I was wondering if there were perhaps users that read these forums that might be using FreeBSD on IBM's POWER/OpenPOWER platforms in production systems?

I did manage to find some short write-ups about some developers getting things going on POWER, but they are a few years old.


----------



## SirDice (May 15, 2017)

I can remember some old threads about this subject. But I can't seem to find them anymore.


----------



## ralphbsz (May 15, 2017)

Why do you want to do that?  If you explain the reason behind it, and your specific situation (what hardware, what vendor, are we talking bare metal or some type of VM/LPAR setup, what workload, ...), it might be possible to find more details.

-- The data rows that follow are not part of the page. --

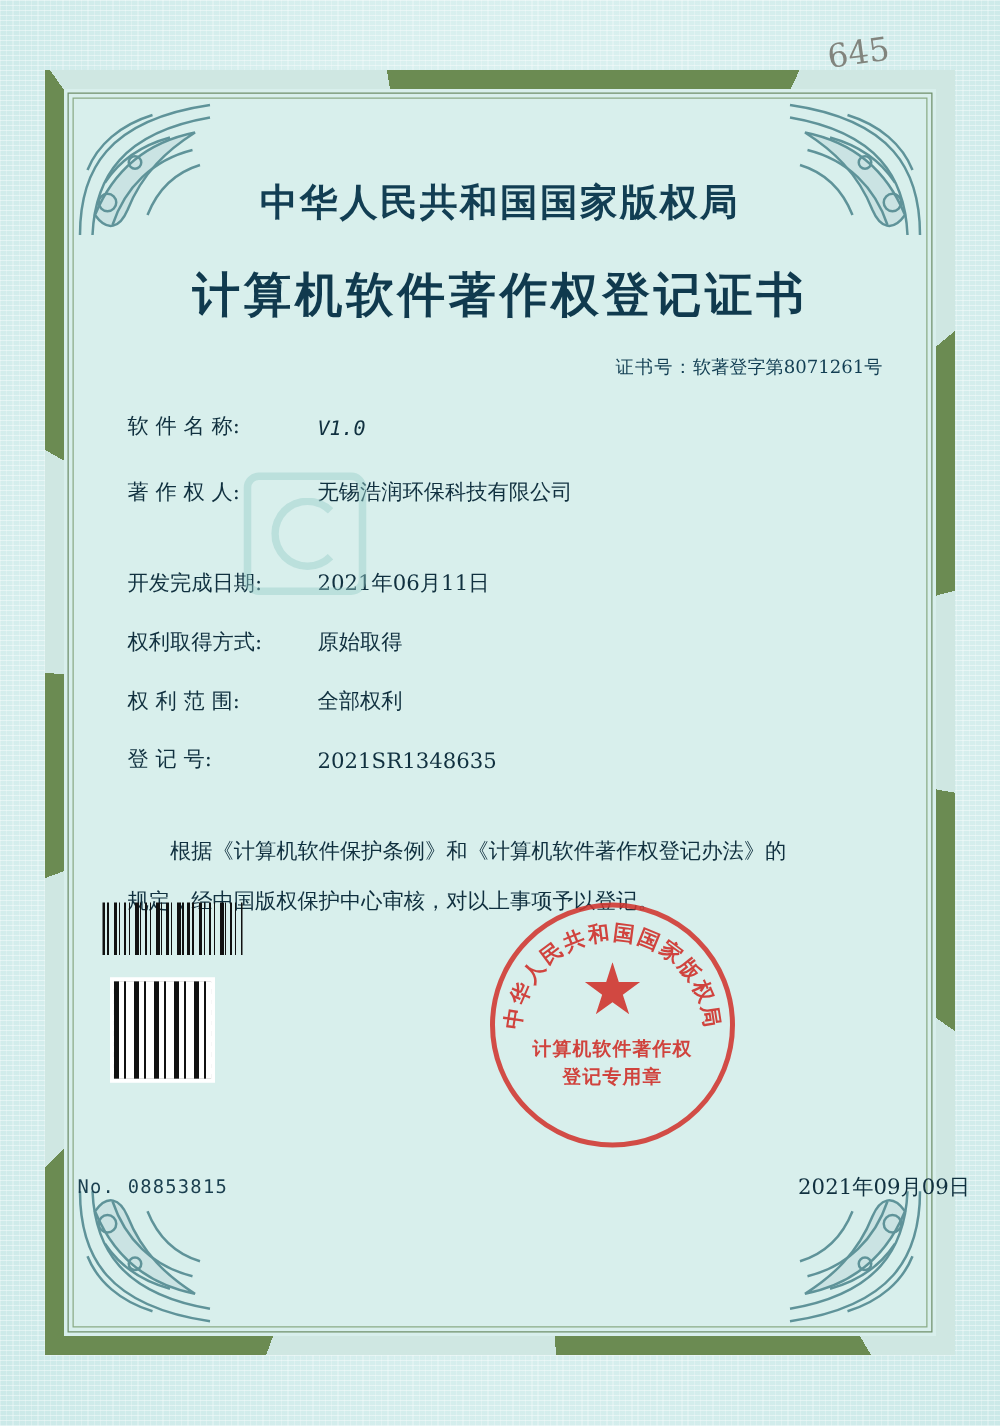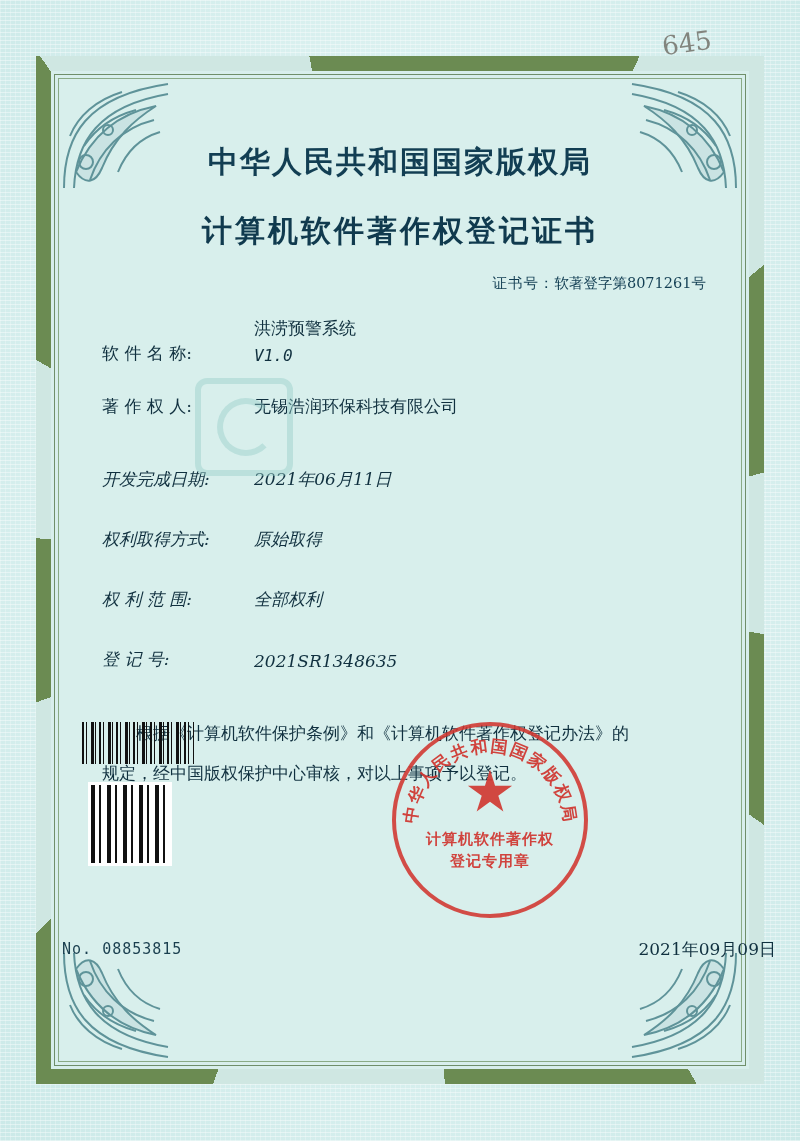--- a/index.html
+++ b/index.html
@@ -104,7 +104,7 @@
     font-family: "DejaVu Serif", serif;
   }
   #doc-title {
-    font-size: 30px;
+    font-size: 38px;
     letter-spacing: 3px;
     color: #103a4e;
     font-weight: bold;

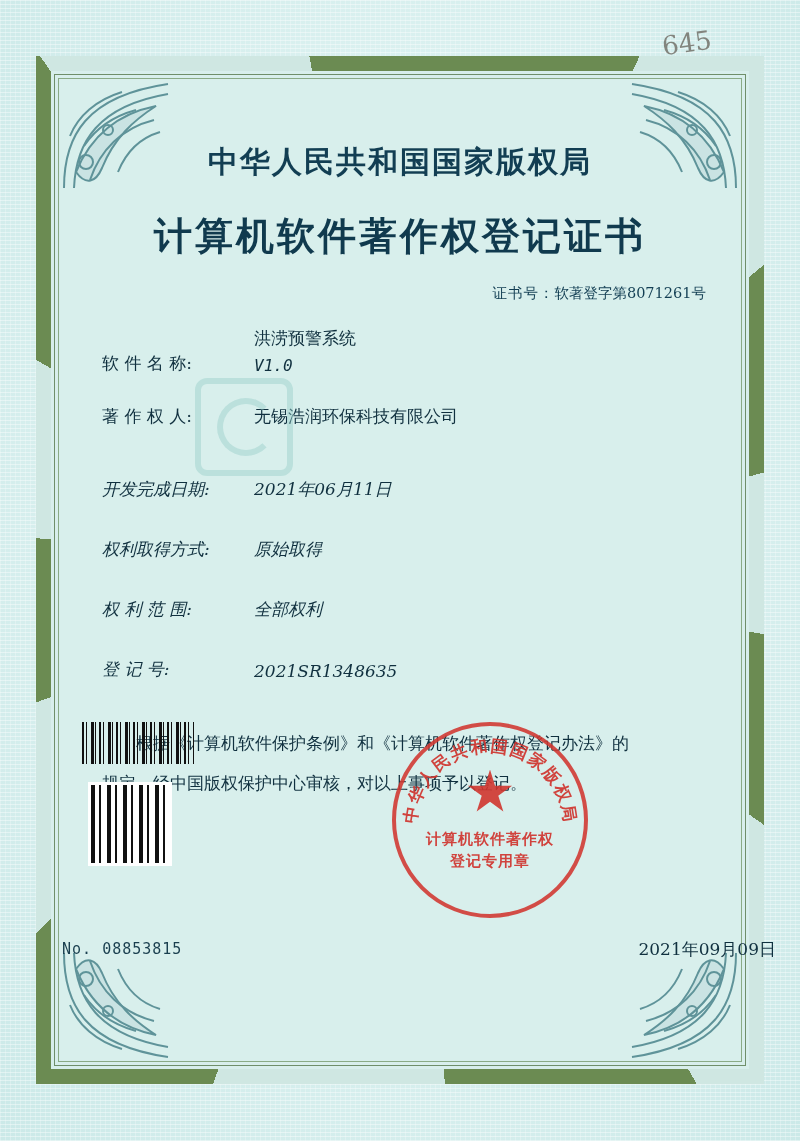--- a/index.html
+++ b/index.html
@@ -360,7 +360,6 @@
       <div class="field-row">
         <div class="field-label">软 件 名 称:</div>
         <div class="field-value">
-          <div>洪涝预警系统</div>
           <div class="line2">V1.0</div>
         </div>
       </div>

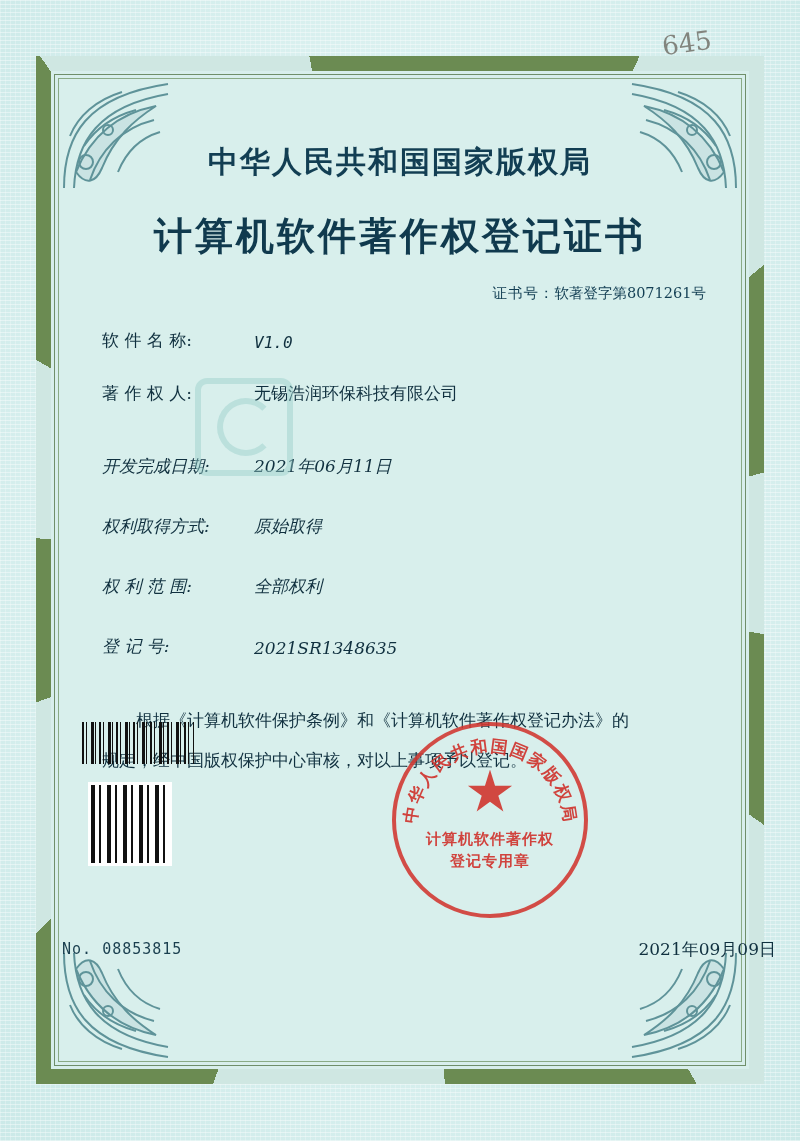--- a/index.html
+++ b/index.html
@@ -142,7 +142,7 @@
 
   #fields-top { margin-top: 24px; padding-left: 22px; }
   #fields-bottom { margin-top: 50px; padding-left: 22px; }
-  #fields-bottom .field-row { margin-top: 37px; font-style: italic; }
+  #fields-bottom .field-row { margin-top: 24px; }
   #fields-bottom .field-value { font-family: "DejaVu Serif", serif; }
 
   #statement {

I know that users exist that use FreeBSD on Power8 and on OpenPower.  The most publicly visible recent update I can find is on the wiki at https://wiki.freebsd.org/POWER8, but is already a few yours old.  

If you don't want to divulge the details here, then I would suggest starting by contacting support for your power machine, and ask them to get you in touch with the group that handles operating systems technical enablement for ISV (independent software vendors).


----------



## gofer_touch (May 15, 2017)

ralphbsz said:


> Why do you want to do that?  If you explain the reason behind it, and your specific situation (what hardware, what vendor, are we talking bare metal or some type of VM/LPAR setup, what workload, ...), it might be possible to find more details.
> .




Well as far as the why, POWER seems to be  a very interesting architecture. Its nice to have options outside of x86-64.


----------



## ralphbsz (May 15, 2017)

If it is a question of general interest, I would suggest contacting sales at those companies that sell Power hardware (IBM is obvious, but also try Tyan and SuperMicro), and asking them what is supported.  Observe that I'm using the word "supported" here, which has a different meaning from "it works".


----------



## Chmeee (Jun 9, 2017)

We do have FreeBSD running in PowerKVM on POWER8 hardware in the cluster, and it's pretty stable.

Judging by the lack of replies on most PowerPC related threads here, most Power(PC) users and developers (including me) are better found on the mailing list (freebsd-ppc@freebsd.org), so questions are probably better answered on there.


----------